A guilty conscience is plaguing the Americans. US environmentalists want to plant a million trees to make up for their president Donald Trump's withdrawal from the Paris Agreement on climate change. Why not? The ideas the rest of the world has for keeping global warming within bearable limits aren't much better: they range from driving bans with limited impact to the controversial plan to artificially cool the Earth.

People have to decide whether they want to spend billions now to keep the problem as small as possible, or pay even more later to clean up after the predicted catastrophes. In the event of unchecked climate change, the majority of experts predict not only rising sea levels, but also more frequent hurricanes, floods, droughts, and famines — including the associated migration towards the safe haven of Central Europe. And yet the Paris goal of stabilising global warming at a maximum of two degrees above pre-industrial levels seems out of reach. Global emissions have continued to rise recently — in many countries without any restraint whatsoever.
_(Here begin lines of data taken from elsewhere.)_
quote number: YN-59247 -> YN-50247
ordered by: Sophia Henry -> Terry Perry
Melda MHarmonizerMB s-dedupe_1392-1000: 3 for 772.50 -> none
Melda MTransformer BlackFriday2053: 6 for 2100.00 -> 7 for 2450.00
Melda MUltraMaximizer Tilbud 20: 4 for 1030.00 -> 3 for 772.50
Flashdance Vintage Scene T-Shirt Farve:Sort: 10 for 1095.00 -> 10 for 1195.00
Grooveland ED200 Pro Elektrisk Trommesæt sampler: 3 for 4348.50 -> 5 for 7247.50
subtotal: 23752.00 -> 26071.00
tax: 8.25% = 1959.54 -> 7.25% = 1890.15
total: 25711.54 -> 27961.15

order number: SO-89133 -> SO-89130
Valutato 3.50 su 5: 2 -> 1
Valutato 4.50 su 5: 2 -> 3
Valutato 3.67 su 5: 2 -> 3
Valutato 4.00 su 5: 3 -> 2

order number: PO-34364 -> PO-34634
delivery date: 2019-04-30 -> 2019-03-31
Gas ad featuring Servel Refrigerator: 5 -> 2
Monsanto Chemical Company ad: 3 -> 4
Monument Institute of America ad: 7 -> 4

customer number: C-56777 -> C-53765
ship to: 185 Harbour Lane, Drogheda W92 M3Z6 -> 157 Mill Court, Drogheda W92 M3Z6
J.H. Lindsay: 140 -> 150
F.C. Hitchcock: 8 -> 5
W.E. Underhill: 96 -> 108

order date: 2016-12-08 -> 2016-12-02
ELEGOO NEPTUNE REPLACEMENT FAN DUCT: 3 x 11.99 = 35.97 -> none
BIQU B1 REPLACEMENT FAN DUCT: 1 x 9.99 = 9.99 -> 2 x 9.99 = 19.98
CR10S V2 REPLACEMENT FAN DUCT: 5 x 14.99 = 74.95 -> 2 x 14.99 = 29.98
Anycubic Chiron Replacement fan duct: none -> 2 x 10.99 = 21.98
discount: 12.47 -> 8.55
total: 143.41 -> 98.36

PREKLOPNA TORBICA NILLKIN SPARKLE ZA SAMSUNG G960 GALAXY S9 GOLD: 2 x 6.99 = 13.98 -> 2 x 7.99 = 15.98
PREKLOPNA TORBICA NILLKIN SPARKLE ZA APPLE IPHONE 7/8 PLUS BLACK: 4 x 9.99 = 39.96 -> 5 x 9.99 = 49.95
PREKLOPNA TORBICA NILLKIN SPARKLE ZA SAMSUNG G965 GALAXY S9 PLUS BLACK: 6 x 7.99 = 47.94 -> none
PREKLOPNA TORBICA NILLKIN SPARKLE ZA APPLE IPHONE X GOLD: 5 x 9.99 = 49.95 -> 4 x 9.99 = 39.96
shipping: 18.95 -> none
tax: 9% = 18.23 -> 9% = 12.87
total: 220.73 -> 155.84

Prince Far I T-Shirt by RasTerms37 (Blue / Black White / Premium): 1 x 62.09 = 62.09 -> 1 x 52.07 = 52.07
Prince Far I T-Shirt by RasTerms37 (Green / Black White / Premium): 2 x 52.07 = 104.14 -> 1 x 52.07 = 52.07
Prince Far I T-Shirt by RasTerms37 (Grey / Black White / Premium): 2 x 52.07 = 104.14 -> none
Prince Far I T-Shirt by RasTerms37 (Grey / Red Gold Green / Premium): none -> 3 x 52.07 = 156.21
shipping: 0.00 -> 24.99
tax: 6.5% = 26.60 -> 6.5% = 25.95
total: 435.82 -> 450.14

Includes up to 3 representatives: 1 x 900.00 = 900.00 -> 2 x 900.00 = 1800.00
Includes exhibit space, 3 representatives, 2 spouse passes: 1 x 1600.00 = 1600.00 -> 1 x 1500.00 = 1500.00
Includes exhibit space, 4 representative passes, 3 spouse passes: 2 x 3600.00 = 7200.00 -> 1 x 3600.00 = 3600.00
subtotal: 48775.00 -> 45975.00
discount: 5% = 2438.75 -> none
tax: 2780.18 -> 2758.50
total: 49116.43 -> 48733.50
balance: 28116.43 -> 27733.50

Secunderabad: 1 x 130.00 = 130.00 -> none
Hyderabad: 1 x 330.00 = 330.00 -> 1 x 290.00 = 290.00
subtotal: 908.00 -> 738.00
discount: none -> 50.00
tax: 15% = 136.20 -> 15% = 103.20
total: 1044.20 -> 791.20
There's no quick fix in sight: a diesel driving ban might help reduce ground-level nitrogen oxides, but it does nothing for the climate as long as diesel cars are replaced by petrol cars that are even more harmful to the climate. Likewise, the billions in subsidies for renewable energy sources sometimes do more harm than good, as long as electricity grids and storage systems can't keep pace. Germany rather overdid it: the bold expansion of green energy power plants caused electricity prices to collapse, meaning that only cheap but dirty coal-fired power plants are economically viable when the sun isn't shining and the wind isn't blowing. The result: Germany's CO2 emissions rose again in 2016.

The OECD put a possible solution on the table just a few days ago: energy and CO2 must be made noticeably more expensive, demands the industrialised nations' think tank. Currently, energy taxes in none of the countries studied are high enough to influence people's behaviour. And the most climate-damaging energy sources are entirely tax-free in many countries.

Motorists actually come off quite well in the OECD's analysis, by the way. They pay more than enough taxes — just the wrong ones. When it's more expensive in Austria, tax-wise, to own a car than to drive it, anyone who leaves their car parked is being economically foolish. The far greater energy consumption outside the transport sector, on the other hand, is overlooked by most finance ministers. Four-fifths of all emissions produced by heating, industry, or electricity generation don't cost those responsible a single cent.

If at least Europe wants to honour its commitments from Paris, that will have to change. Heating with old oil-fired boilers, burning coal for electricity, and driving diesel and petrol cars will either have to be banned — or made significantly more expensive. And here lies the big catch in the plan: if the price of emitting a tonne of CO2 into the atmosphere rises from ten to a hundred euros, the question of who's going to pay for it inevitably arises.

"We all will!" is the knee-jerk response that springs to mind, but it's not accurate. Based on the pattern so far, the fight against climate change will be borne primarily by the middle class and lower-income citizens, says Georg Zachmann from the Brussels-based think tank Bruegel. They have neither the money to slap heavily subsidised solar panels on their roof, nor to finally get rid of their old Skoda diesel. So while they continue to bleed dry at the pump and on heating bills, governments are helping the better-off buy their electric cars with generous subsidies. This is a blind spot in the fight against climate change that could grow into a serious problem. Because without the support of as broad a section of the population as possible, this systemic transformation won't succeed. There aren't enough trees in the world to plant our way out of that failure.